Warning: Irrational Rant Is About To Ensue. Proceed At Your Own Risk. Seriously. Consider Yourself Warned. I'm A Little Crazy Right Now And If You Remotely Like Me, You May Want To Stop Reading.
I know there are people in this world that suffer so much. Sickness, emotional stress, loss…every single day terrible things that happen. I always try to keep the little issues in my life into perspective. Everyone is fighting a battle of some kind and I realize that most are worse than mine. But today…after a week like this week…I just want to scream. I want to scream as loud as I can, as if it would help in some way. Although, the truth is, it would just send me into a coughing fit that would likely last the better half of an hour. So. I won't. But just know, I want to.
Sunday night we started getting sick. Really sick. Influenza sick. The whole family. I won't go into all of the details, but Influenza is not funny. And if you are wondering - yes, we had flu shots.
Our week has included:
- Fevers.
- Coughing and chest discomfort that relates closely to an elephant repeatedly stomping on you. (Oh - and if you are almost 37 weeks pregnant and you are coughing so hard your whole body is behind it - you will have contractions….and you will pee.)
- Difficulty breathing.
- Adverse reaction (Ben) to Tamiflu, an anti-viral drug, that sent him into a severe vomiting day and ended in a face full of broken blood vessels.
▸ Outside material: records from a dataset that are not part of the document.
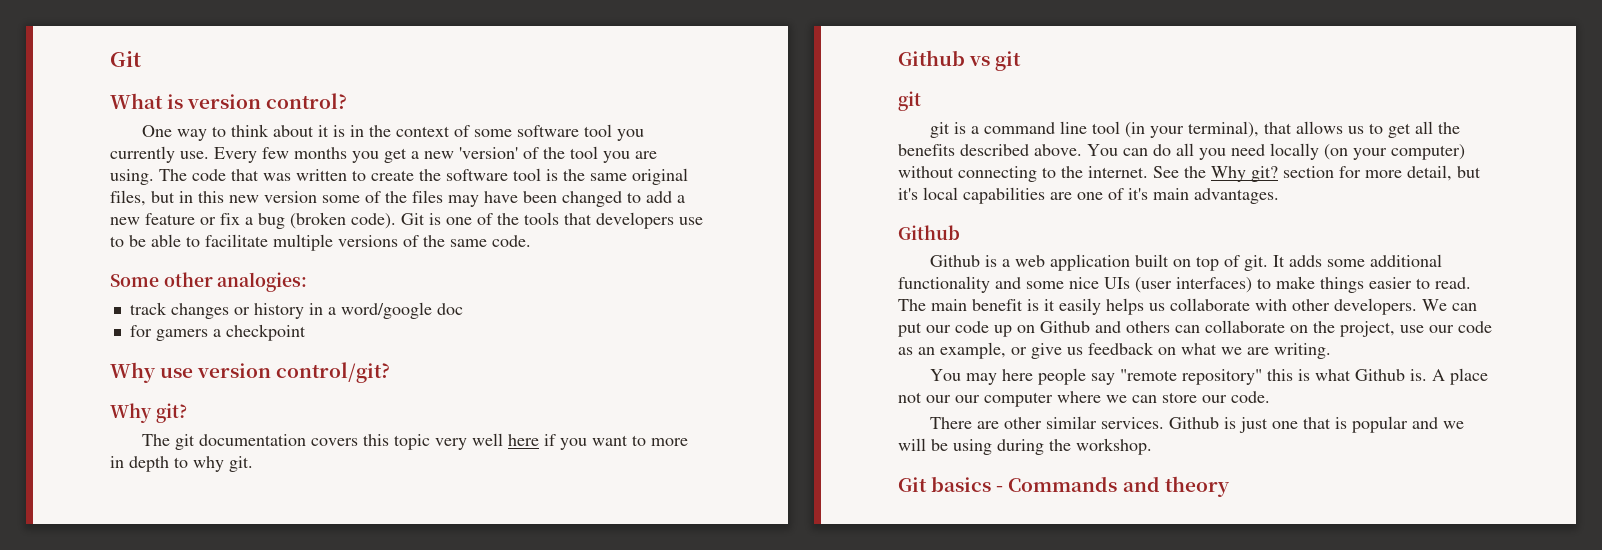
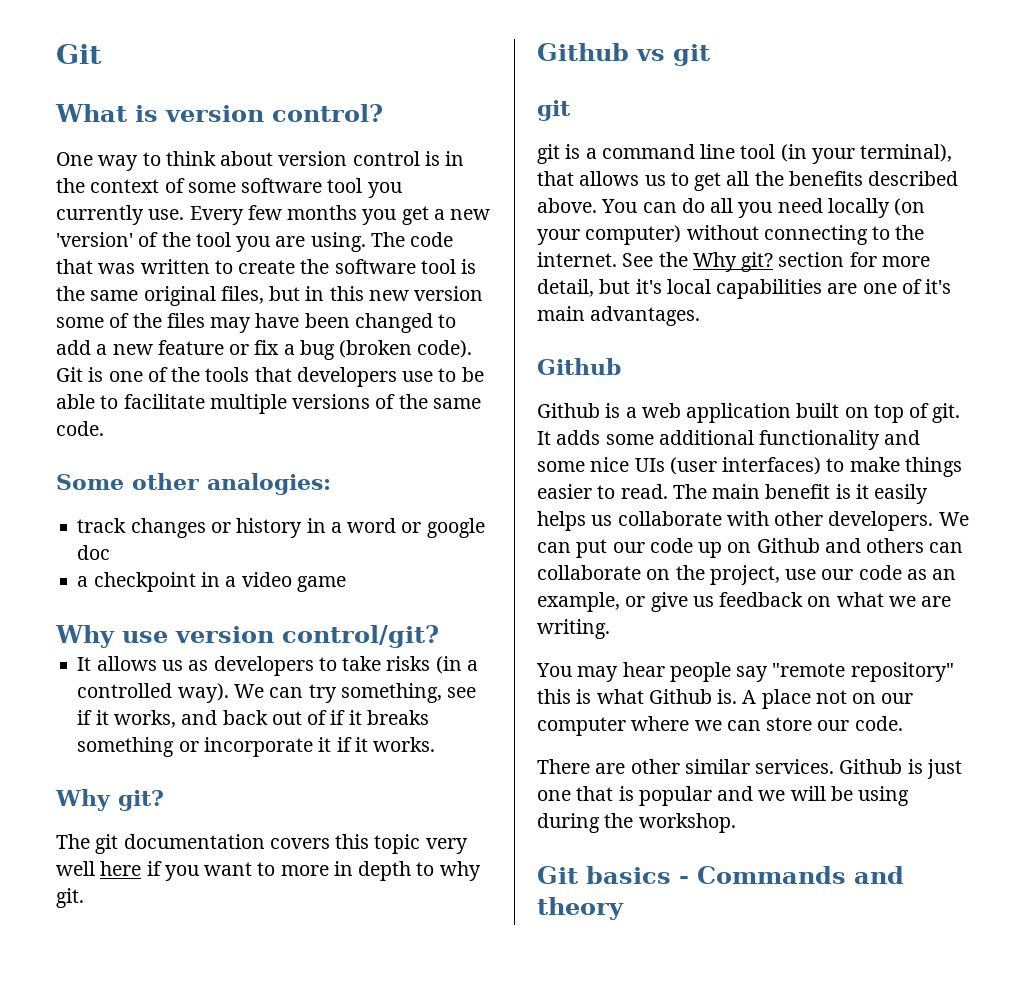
[317,125,329,137] it -> [278,151,420,166] version control
[340,302,432,319] word/google -> [347,518,485,538] word or google
[129,325,208,341] for gamers -> (111, 552) none
(306, 332) none -> [200,572,346,592] in a video game
(391, 372) none -> [77,656,478,676] [77,683,477,703] [77,710,429,728] [77,737,436,757] // It allows us as developers to take risks (in a controlled way). We can try something, see if it works, and back out of if it breaks something or incorporate it if it works.
[1001,369,1033,381] here -> [622,662,665,677] hear
[926,395,951,403] our -> [852,693,877,704] on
- A flu test for me (apparently flu and pregnancy together are a BIG deal, and doctors will scare the sh!t out of you if it happens to you) I didn't know you (well, a doctor) could stick a stick up your nose six inches.
- 16 phone calls with different doctors: general, pediatricians, OBs, you know, all the good ones.
- Rebound fevers for Myles every night, even after full days without.
- A medication list that I am required to take (despite arguing with both my regular doctor and OB about - they insist the drugs are better than me not breathing…really?) that scares the sh!t out of me.
- Worry.
- Constant wonder if it will ever end and if we are all going to make it.
- Counting baby kicks to see if she is doing okay.
- The whole family wearing masks so we don't re-infect each other (extra fun when you are not breathing well anyway).
- Wonderful phone calls and texts from concerned and praying family members.
- Closed front door drop offs of supplies from my caring Mother-in Law.
So, I am taking Myles's temperature and I lift up his shirt to find…..a RASH. I smiled, took his temperature (98.9), asked him if it itched (yes), and went ballistic over text to Ben. Seriously!??!? Why the hell do we need a rash too???? I need to get ready to have a baby. I need to disinfect this plague from my house before a tiny little baby comes home here. I need to get back to growing a baby, instead of losing weight laying on the couch everyday. WE NEED TO MOVE ON.
Instead, now I needed to call his doctor on this new development and send my husband texts that include every swear word I know. And you know what? Auto-correct won't even LET ME SWEAR. No iPhone… I do NOT want to say DUCKING. Sometimes enough is enough and this is enough for me. I'm done with this. I haven't left the house all week and taking a shower was the biggest accomplishment of my week.
Ben read all of the texts and asked all of the right questions…what can he do? should he come home? what does the rash look like? what is his temp? You know…all of the right things. I read them breathing my shallow breaths (heaven forbid I take a few deep breaths and cause a coughing fit until tomorrow) and continue my freak out. Of course there is nothing he can do. There is nothing any of us can do but wait for this crap to LEAVE my house. His last text though………ticked me off so much…….but only because he was so right……
"We're almost there. Just close your eyes and say a prayer, babe."
So I will. I will. But first…this rant. But I will. And it will get better. Gotta go. My kids are asking when it will be warm enough to swim in the lake. They must not have heard of this Polar Vortex B.S.
Wow Nicole! I can't even imagine what you are gong through. I'm hoping this rant helped. At least you have a wonderful husband who knows the right things to say. Sending loads of healing prayers your way. Hope it helps!